Le roman se passe dans la campagne
française, dans un milieu d'agriculteurs. Les personnages sont
attachants. Sont décrites leurs réactions pour contrer le fléau, imaginer et mettre au point une nouvelle façon de vivre, sous
une lumière artificielle, sans la nourriture habituelle, cultiver
autrement, abriter hommes et bêtes de l'atmosphère irrespirable,
développer de nouvelles technologies, se rapprocher humainement,
s'organiser ensemble, accueillir les réfugiés, se défendre aussi,
puisque inévitablement il y aura toujours des voleurs qui veulent
profiter du travail des autres au mépris de la vie.
Bref, c'est un roman très actuel que
nous propose Anne Delaflotte Mehdevi, où l'oiseau migrateur
"Sanderling", qui donne son titre au livre, fait le lien entre
les pays d'extrêmes froids où se réveillent les monstres volcaniques
d'une ligne de faille "comme si les deux plaques continentales
eurasienne et nord-américaine tiraient le tapis sous elles, ce qui fait
remonter le manteau terrestre" générateurs du ciel de cendres
et des calamités qui s'abattent, et le petit village de France où se
passe ce récit d'anticipation, cette "guerre" menée
contre la nature hostile, comme l'ont dû faire par le passé nos
ancêtres lointains, guerre pour la survie, possible seulement dans la
solidarité.
Le Bon
Vin de M. Weston, de Théodore Francis Powys
lecture par Marie
Il est des circonstances particulières
de la vie où le lecteur en boirait bien, et parfois même du plus vieux,
du vin de M. Weston... Mais qui est ce M. Weston?
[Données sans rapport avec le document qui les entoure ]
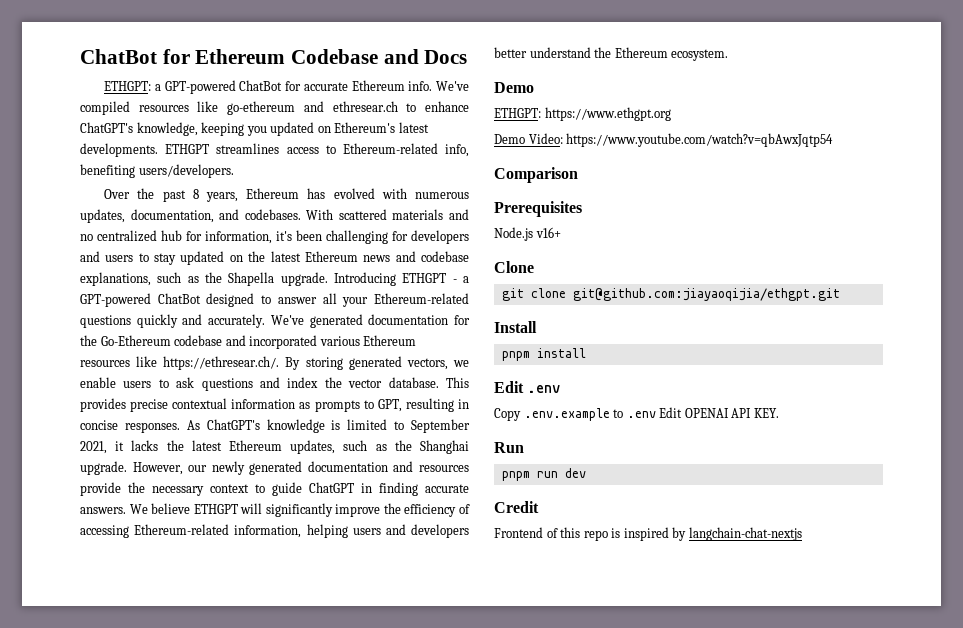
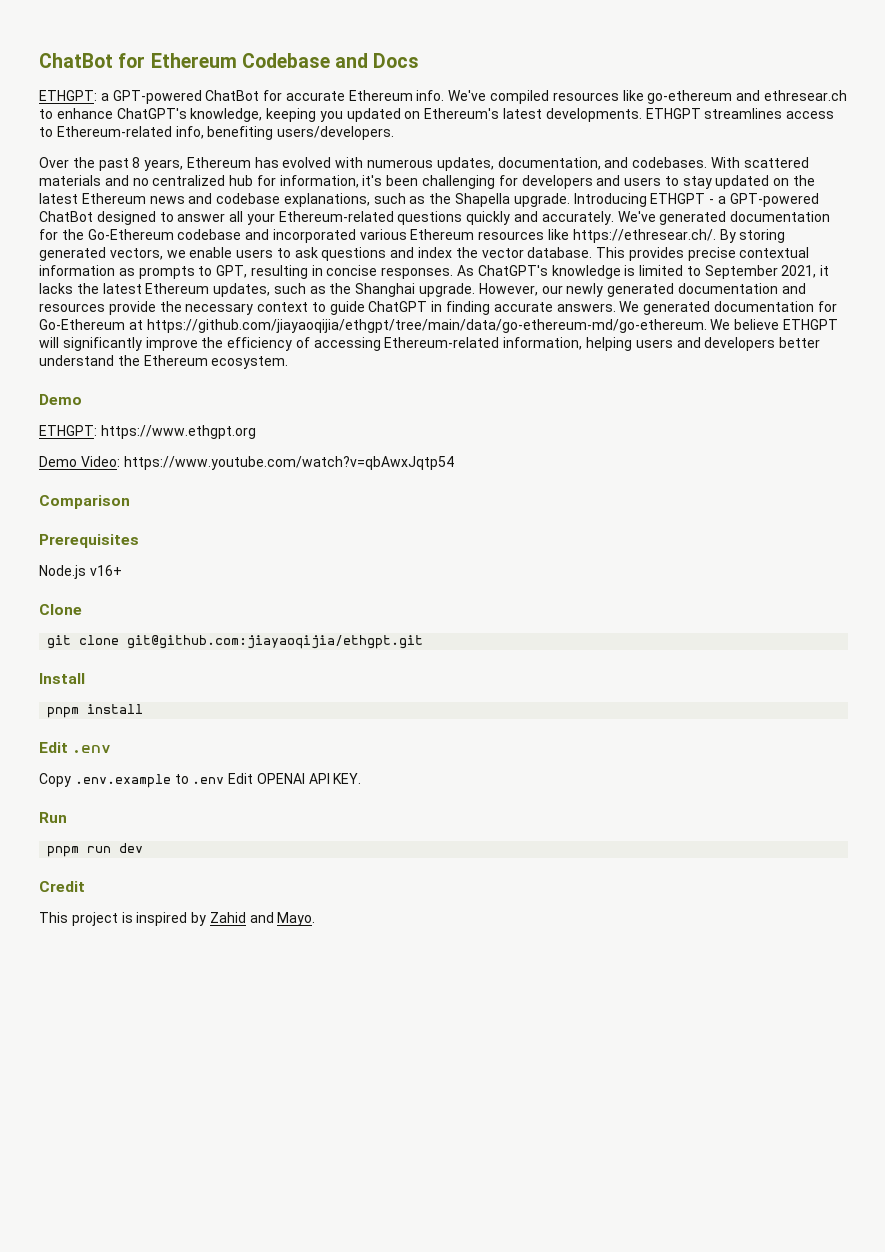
- We believe ETHGPT will significantly improve the efficiency of accessing Ethereum-related information, helping users and developers better understand the Ethereum ecosystem.
+ We generated documentation for Go-Ethereum at https://github.com/jiayaoqijia/ethgpt/tree/main/data/go-ethereum-md/go-ethereum. We believe ETHGPT will significantly improve the efficiency of accessing Ethereum-related information, helping users and developers better understand the Ethereum ecosystem.
- Frontend of this repo is inspired by langchain-chat-nextjs
+ This project is inspired by Zahid and Mayo.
Et quelles sont les
vertus de son vin?
Ce
personnage est arrivé accompagné de son assistant à Folly Down, village imaginaire de la campagne
anglaise, avec ses cottages, ses haies, ses plaines vertes et ondulées,
la nuit du 20 novembre 1923 dans une camionnette portant l'inscription:
"Le Bon Vin de M. Weston". C'est donc un vendeur de vin, mais bien particulier puisqu'il
offrira aux hommes et femmes de
ce village, le temps d'une nuit durant laquelle le temps s'immobilisera,
un vin mystérieux.
"―
Je suis marchand de vin, dit-il dès qu'il fut assis. Je puis fournir un
très bon vin à des prix assez bas, je donne dix pour cent d'escompte
si l'on paie comptant. J'ai du vin nouveau.
―
Mais je crains, répondit M. Grobe, de préférer le vin vieux.
―
Ma firme, dit M. Weston, est établie depuis longtemps, et quand je
déclare que le vin que je vous offre est nouveau c'est seulement pour
opposer ce cru à notre vin le plus vieux et le plus fort, dont nous
avons pas mal de foudres en réserve, mais que nous ne livrons que sur
demande très spéciale.
―
Un vin noir d'un prix élevé, je suppose? dit M. Grobe.
―
Oui, un vin mortel, répondit M. Weston à voix basse
(...)
―
Ne soyez pas étonné de ma question, monsieur Weston, dit M. Grobe,
mais buvez-vous jamais de ce vin mortel dont vous parlez?
―
Le jour viendra où j'espère en boire, répondit gravement M. Weston,
mais quand je boirai mon vin mortel, ce sera la fin de ma firme."
Le
vin que propose M. Weston est en effet de deux sortes. Celui léger,
clair et suave, de l'Amour, et celui, noir, de la Mort. Selon leurs goûts
instinctifs et leurs mérites, les personnages du roman de Théodore
Powys, qui sont tout bons ou tout méchants, et dont la personnalité se révèle uniquement par leur sexualité, boiront le
premier réservé aux innocents et aux simples, ou le second réservé
à ceux qui méritent le plus d'être libérés de la souffrance, du
doute et du désespoir.
Car
M. Weston connaît les mauvaises passions des hommes et des femmes du
village, les terreurs bienfaisantes et les impulsions généreuses qui
cohabitent en eux. Il est Dieu, venu sous la forme d'un personnage en
chair et en os s'informer de l'état actuel de sa création. Il la
contemple avec un sentiment de culpabilité, car c'est une création
dégradée. Il se demande: "Où ai-je commis une erreur?".
Mais
le vin qu'il offre ne peut amender les défauts, il peut juste les
rendre plus tolérables, moins préjudiciables. Ce vin n'est pas celui
du salut, mais celui du réconfort.
"M.
Grobe but un autre verre. Il se rejeta en arrière dans son fauteuil. Le
vin de M. Weston lui montrait la vérité du monde.
―
Les vivants devraient être heureux, pensa-t-il, bien que rien ne dure
très longtemps. Ils s'agitent et languissent, et pourquoi s'agiter et
languir quand on peut acheter le Bon Vin de M. Weston à si peu de
frais? Mais les pauvres et les simples le connaissent. Le secret est
dévoilé. Car, comment pourraient-ils autrement travailler avec tant de
satisfaction, comment pourraient-ils supporter tout le labeur de leur
vie? Le peuple achète le Vin de M. Weston."
"―
J'ai apporté un autre vin, dit-il, que vous me ferez plaisir de boire.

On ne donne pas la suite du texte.